VAIL — There have been ski instructors for as long as there have been ski resorts, but Vail Resorts wants to change and improve the way people learn at its mountains.
The resort’s ski and snowboard school saw big changes in organization this season and have introduced a series of new programs that are likely to be the next big wave in instruction trends. Many other resorts have already followed suit, and Vail Resorts has capitalized on some burgeoning instruction ideas, said Bobby Murphy, Vail Ski and Snowboard School director.
January is officially dubbed Learn to Ski and Snowboard Month, and Murphy and his staff see it as a chance to introduce guests to the new and improved school. The resort is offering a “First Time Series,” a three-day package for adults that includes three days of group lessons and tickets for the price of two ($320).
“The benefit of learning with the school (instead of having a friend or significant other teach you) is that our pros are certified and trained at the highest level,” said Murphy. “They’re going to be able to eliminate many of the frustrations you’ll find when you try to teach family members. You tend to get a lot of negative energy that can be harsh on the whole experience. That’s probably magnified when trying to teach a spouse or girlfriend or boyfriend.”
Epic Mix Academy
One of the biggest changes students will notice this year at ski and snowboard school is that everything has gone electronic. Lessons are tracked via your card pass, eliminating the problem of lost lesson tickets.
The resort has also extended its popular EpicMix program, a popular app that keeps track of everything from days skied to vertical feet. The app has expanded to the ski school to help instructors, students and parents to keep track of progress. With each lesson level, there’s a list of skills students are expected to learn, and when they do, EpicMix will show they’ve earned a pin for that skill.
It’s a fun tool for kids and provides a report card of sorts that can be used at any of the Vail Resorts, Murphy said.
“There are fun pins in there, too, like you can get the Coffee Break pin by skiing short turns on Espresso and Cappuccino or the Crocodile Dundee pin by making medium radius turns down Kangaroo Cornice,” he said.
Small groups, better learning
Another “ahead of the curve” program is the introduction of small group lessons. Historically, your options were a bigger group lesson or a private lesson, but Vail Resorts has introduced the Ultimate 4 (no more than four kids to a class) with half- or full-day options, and Max 3 (for up to three adults to a class) geared toward intermediate to advanced skiers and riders.
The lessons straddle the distance between very expensive private lessons and big group lessons where you may get lost in the mix if you don’t catch on quick enough.
“This is a new trend that I’d say we’re leading,” said Murphy.
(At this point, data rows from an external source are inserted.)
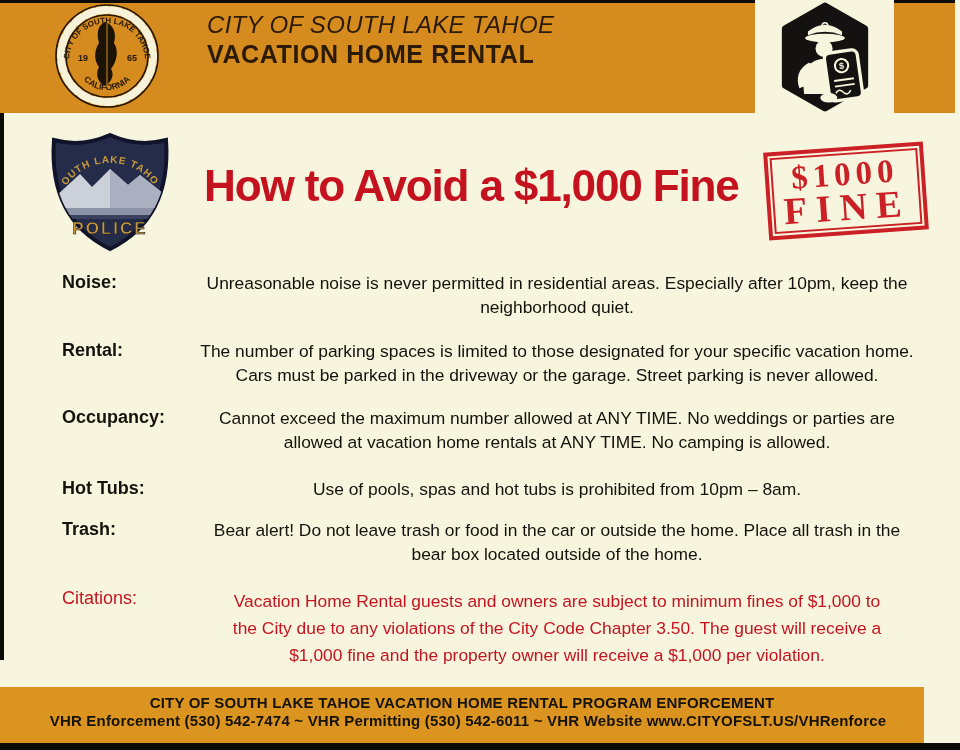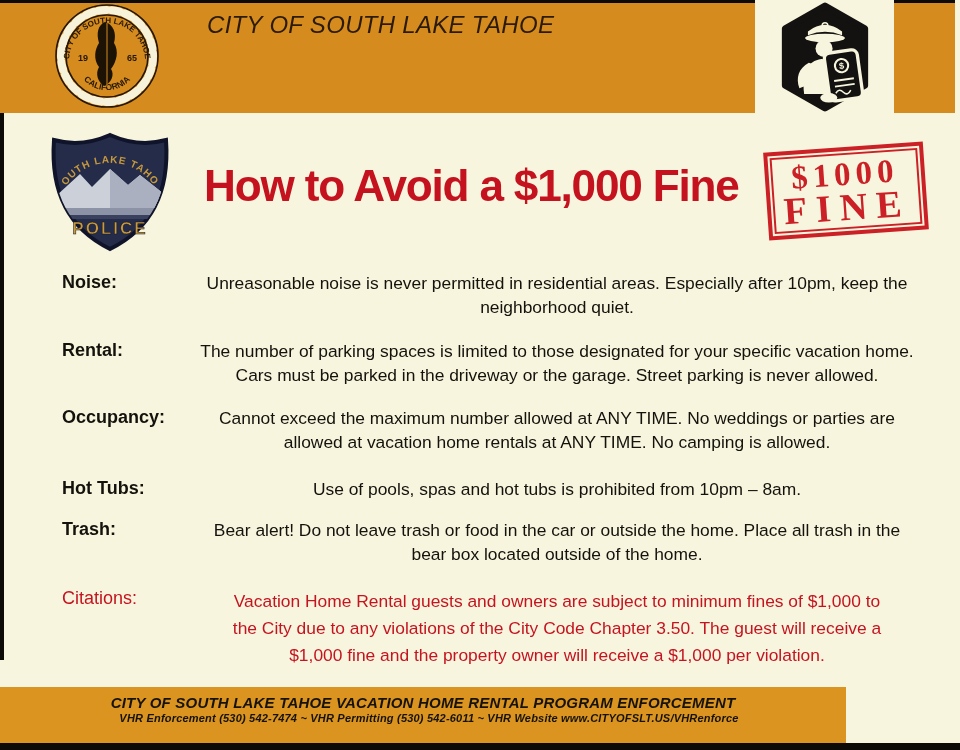--- a/index.html
+++ b/index.html
@@ -86,6 +86,7 @@
 
     <div class="header-text">
       <div class="ht1">CITY OF SOUTH LAKE TAHOE</div>
+      <div class="ht2">VACATION HOME RENTAL</div>
     </div>
   </header>
 

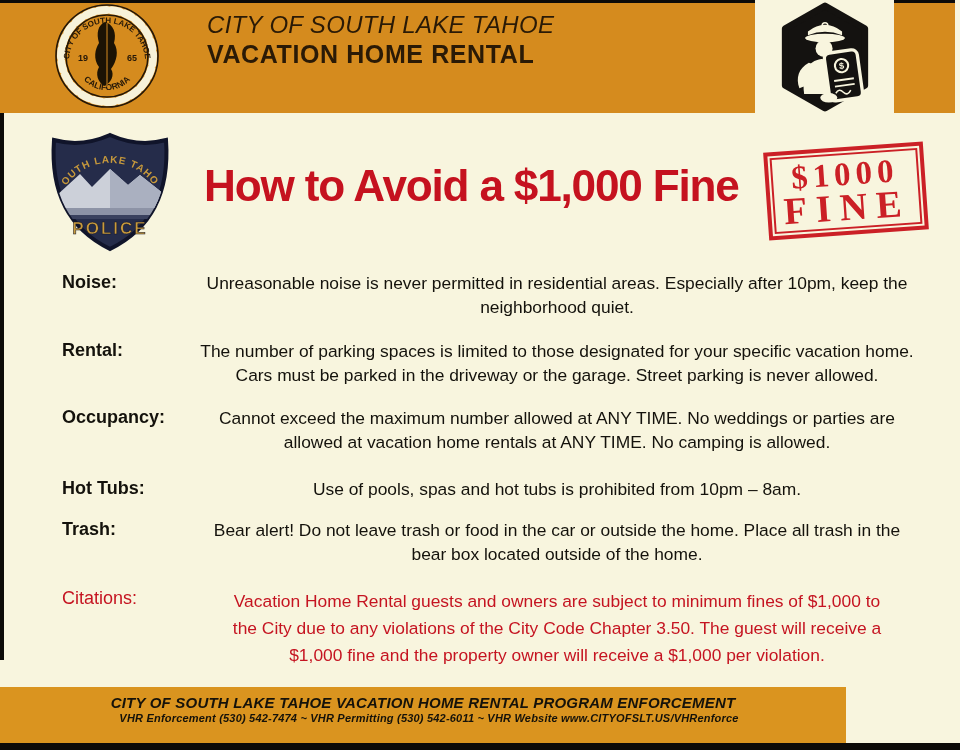--- a/index.html
+++ b/index.html
@@ -47,8 +47,8 @@
   .row.citations .text{line-height:27px;}
 
   
-  .footer{position:absolute;left:0;top:687px;width:846px;height:56px;background:#da941f;
-    text-align:center;color:#15120a;font-style:italic;}
+  .footer{position:absolute;left:0;top:687px;width:924px;height:56px;background:#da941f;
+    text-align:center;color:#15120a;}
   .f1{font-weight:bold;font-size:15px;margin-top:7px;letter-spacing:.2px;}
   .f2{font-size:14px;margin-top:1px;}
   .f3{font-weight:bold;font-size:11px;margin-top:1px;letter-spacing:.2px;padding-left:12px;}

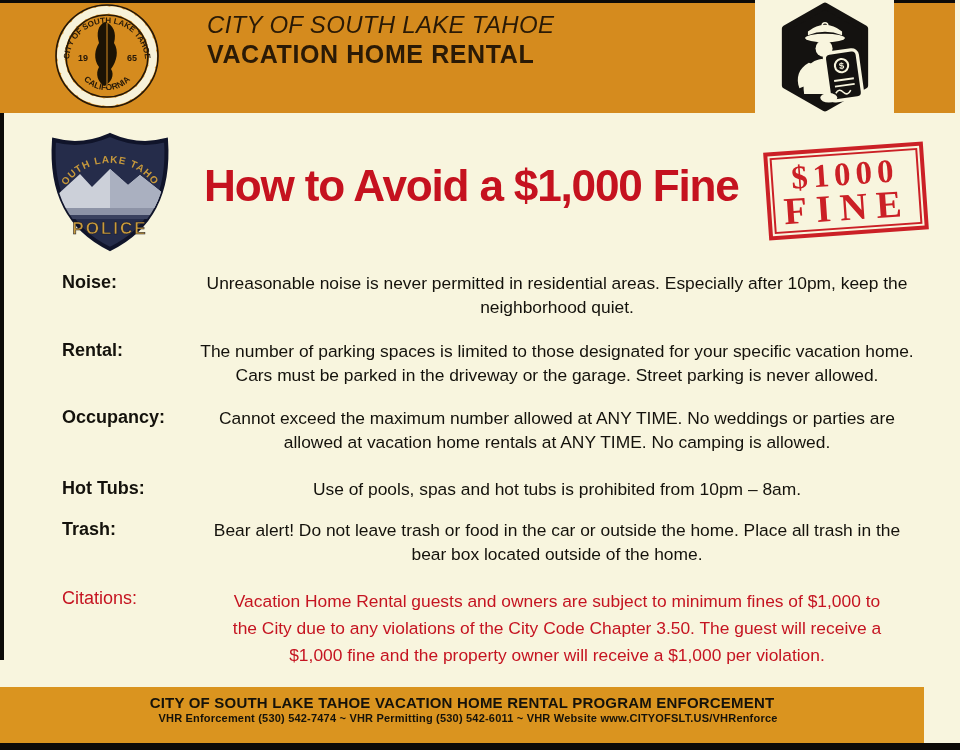--- a/index.html
+++ b/index.html
@@ -51,7 +51,7 @@
     text-align:center;color:#15120a;}
   .f1{font-weight:bold;font-size:15px;margin-top:7px;letter-spacing:.2px;}
   .f2{font-size:14px;margin-top:1px;}
-  .f3{font-weight:bold;font-size:11px;margin-top:1px;letter-spacing:.2px;padding-left:12px;}
+  .f3{font-weight:bold;font-size:15px;margin-top:1px;letter-spacing:.2px;padding-left:12px;}
 </style>
 </head>
 <body>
The small-group format has been wildly popular, said Mark Raymond, the school’s general manager of training and quality.
“Ultimate 4 is the fastest growing program and probably most popular product,” Raymond said. “We see a lot of return business for that, and I think it’s because the kids bond with the instructor.”
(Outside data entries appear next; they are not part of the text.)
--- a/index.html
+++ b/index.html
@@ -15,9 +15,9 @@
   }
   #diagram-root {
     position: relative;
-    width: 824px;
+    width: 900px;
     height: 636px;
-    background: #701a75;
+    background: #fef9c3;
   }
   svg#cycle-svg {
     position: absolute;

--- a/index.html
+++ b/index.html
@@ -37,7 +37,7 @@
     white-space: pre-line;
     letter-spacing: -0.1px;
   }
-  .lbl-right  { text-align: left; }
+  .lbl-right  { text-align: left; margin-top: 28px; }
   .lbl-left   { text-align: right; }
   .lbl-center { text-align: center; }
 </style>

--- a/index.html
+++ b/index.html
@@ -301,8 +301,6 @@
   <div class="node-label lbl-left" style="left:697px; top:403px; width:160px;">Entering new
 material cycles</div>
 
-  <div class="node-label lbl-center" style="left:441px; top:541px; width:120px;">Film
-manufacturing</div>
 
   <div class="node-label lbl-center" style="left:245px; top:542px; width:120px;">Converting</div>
As anyone who snowboards can tell you, the first few days of learning can be brutal. The resort addressed those sore necks and behinds by creating a Learn, Turn and Ride program that offers three days of snowboard instruction that can be used anytime within five days.
“That way you don’t have to do the lessons on consecutive days,” Murphy said. “It’s the no-slam approach to learning how to snowboard.”
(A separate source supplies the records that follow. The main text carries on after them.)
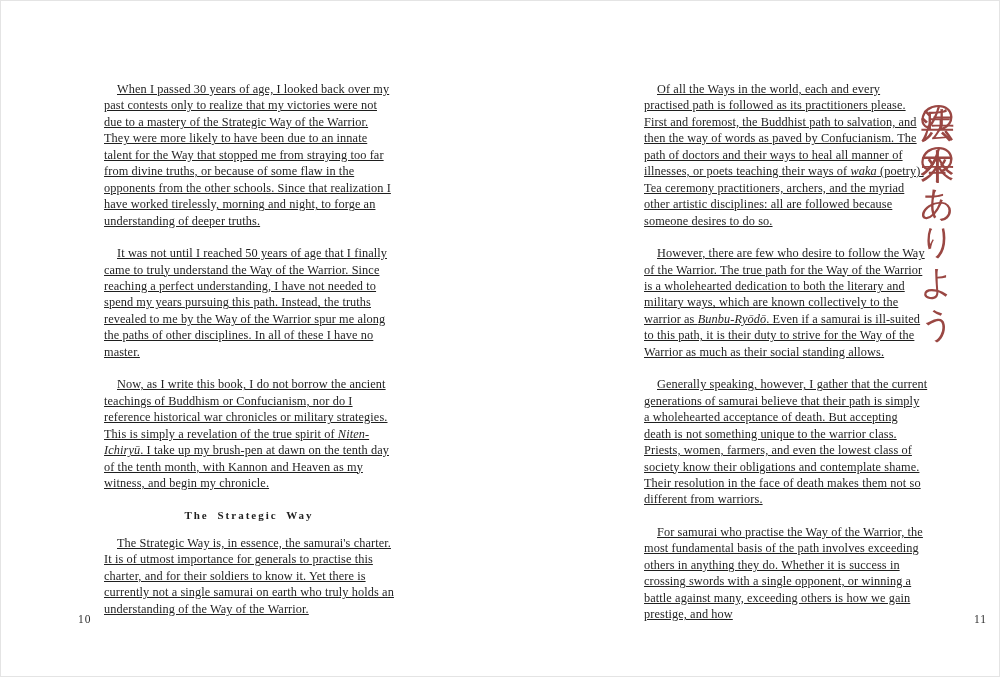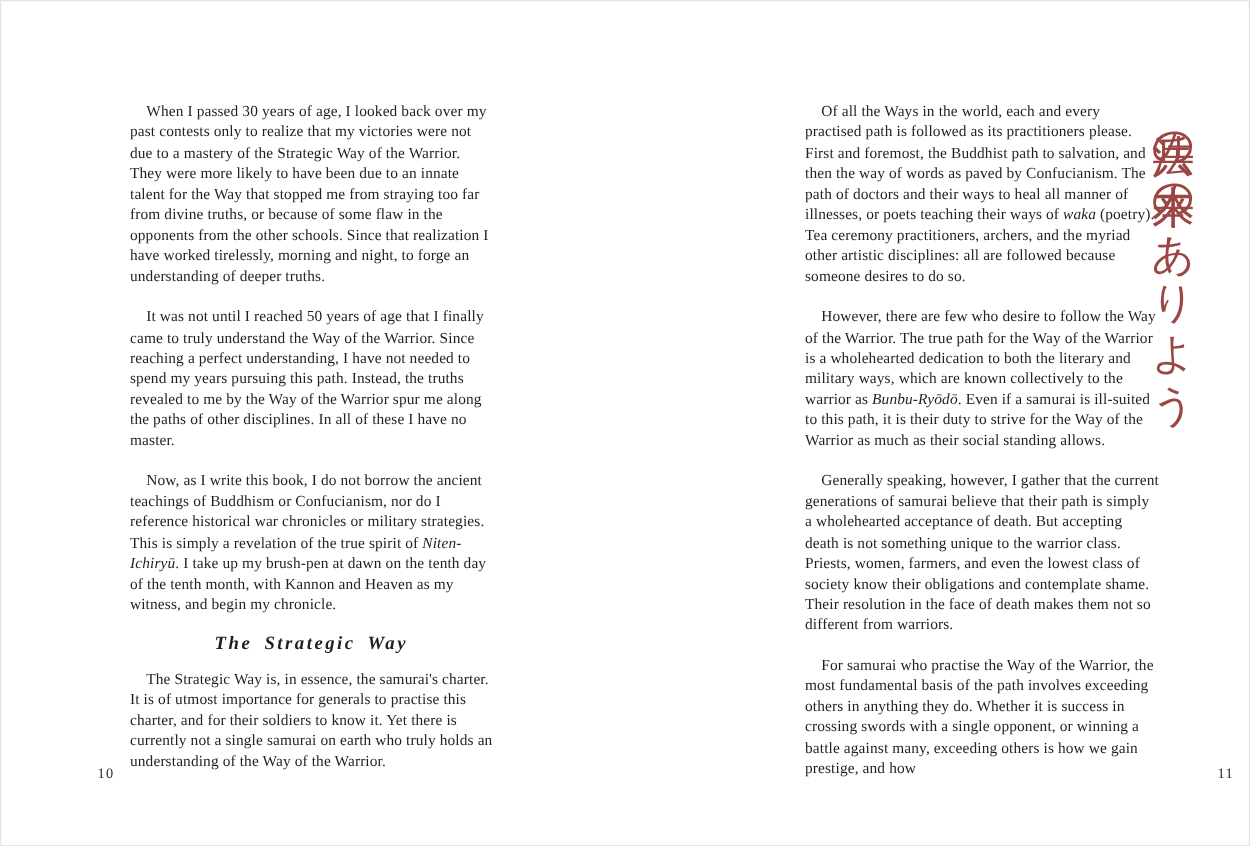--- a/index.html
+++ b/index.html
@@ -26,7 +26,7 @@
   }
   .text-column.left  { left: 104px; width: 290px; }
   .text-column.right { left: 644px; width: 284px; }
-  .para { text-indent: 13px; margin-bottom: 16px; }
+  .para { text-indent: 13px; margin-bottom: 16px; text-decoration: underline; }
   .para:last-child { margin-bottom: 0; }
   .para em { font-style: italic; }
   .section-heading {

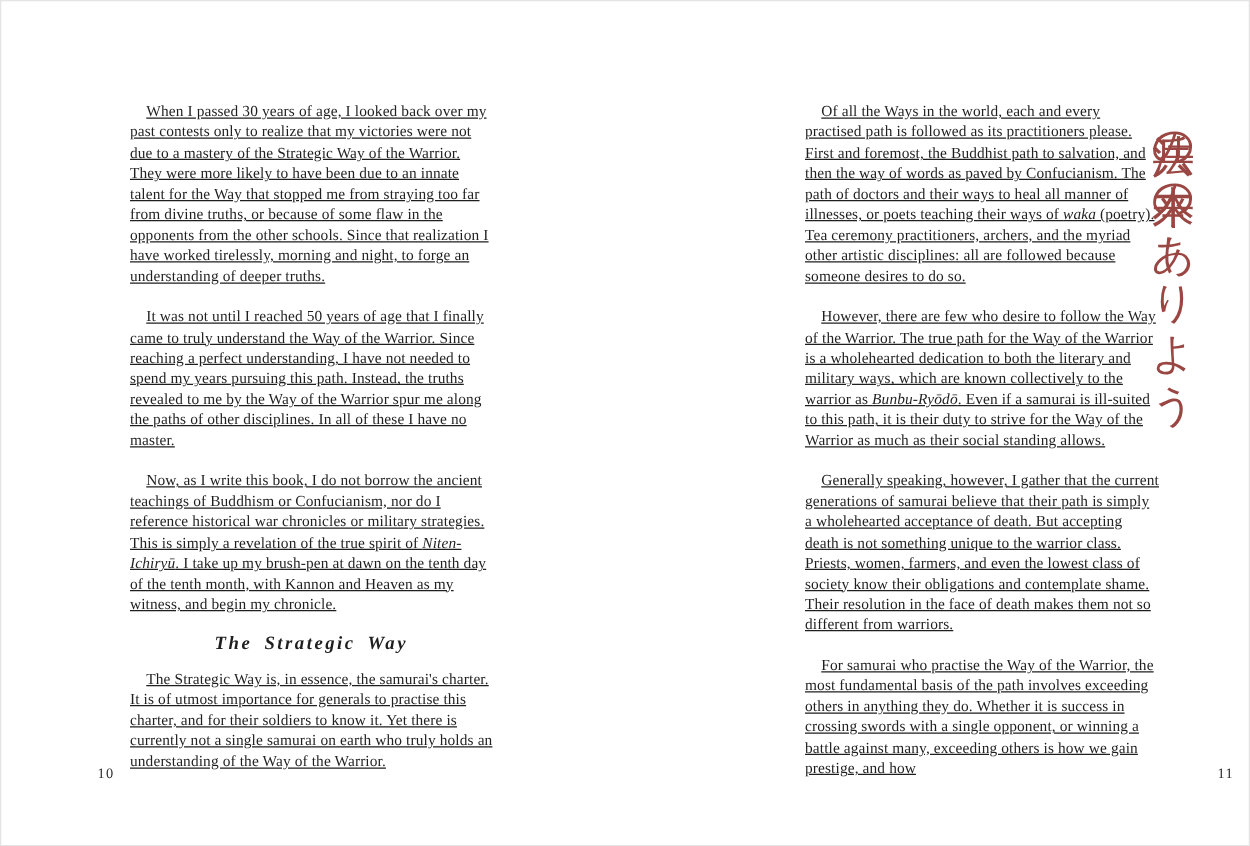--- a/index.html
+++ b/index.html
@@ -31,9 +31,8 @@
   .para em { font-style: italic; }
   .section-heading {
     text-align: center;
-    font-style: italic;
     font-weight: bold;
-    font-size: 15px;
+    font-size: 11px;
     letter-spacing: 2px;
     word-spacing: 4px;
     margin: 14px 0 11px 0;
In addition, the ski and snowboard school has been working closely with the terrain park crew — but in the beginner areas.
“It’s called terrain-based teaching, and there are other resorts who have been doing it,” said Raymond. “The idea is that you build features in the snow, whether a berm or a hill with a hump that helps people make a clean turn or to find the fall line. It creates a comfortable, confidence-building experience.”
Behind the scenes
Some of the biggest changes at the ski school offices are likely ones that students won’t notice.
Previously, the school was organized by base area location with general managers and managers in Lionshead, Vail Village and Golden Peak. Now, a general manager of children’s programs and a general manager of adult programs oversees all locations, with supporting location managers. These general managers will report to Murphy.
“The way it was structured before, it became very segmented. This was to bring consistency and give us a way to share best practices,” said Murphy.
The training management team and supervisors have also taken a much more hands-on approach in training its pros, dropping in frequently on lessons, getting feedback from instructors and setting up a constructive way to communicate improvements and changes, said Raymond.
“It’s something some other resorts have played with, and we actually contracted a consulting company to help us with this,” he said. “We’ve worked with our managers to spend a lot of time focusing on interaction and leadership.”
“The benefit of learning with the school (instead of having a friend or significant other teach you) is that our pros are certified and trained at the highest level. They’re going to be able to eliminate many of the frustrations you’ll find when you try to teach family members.”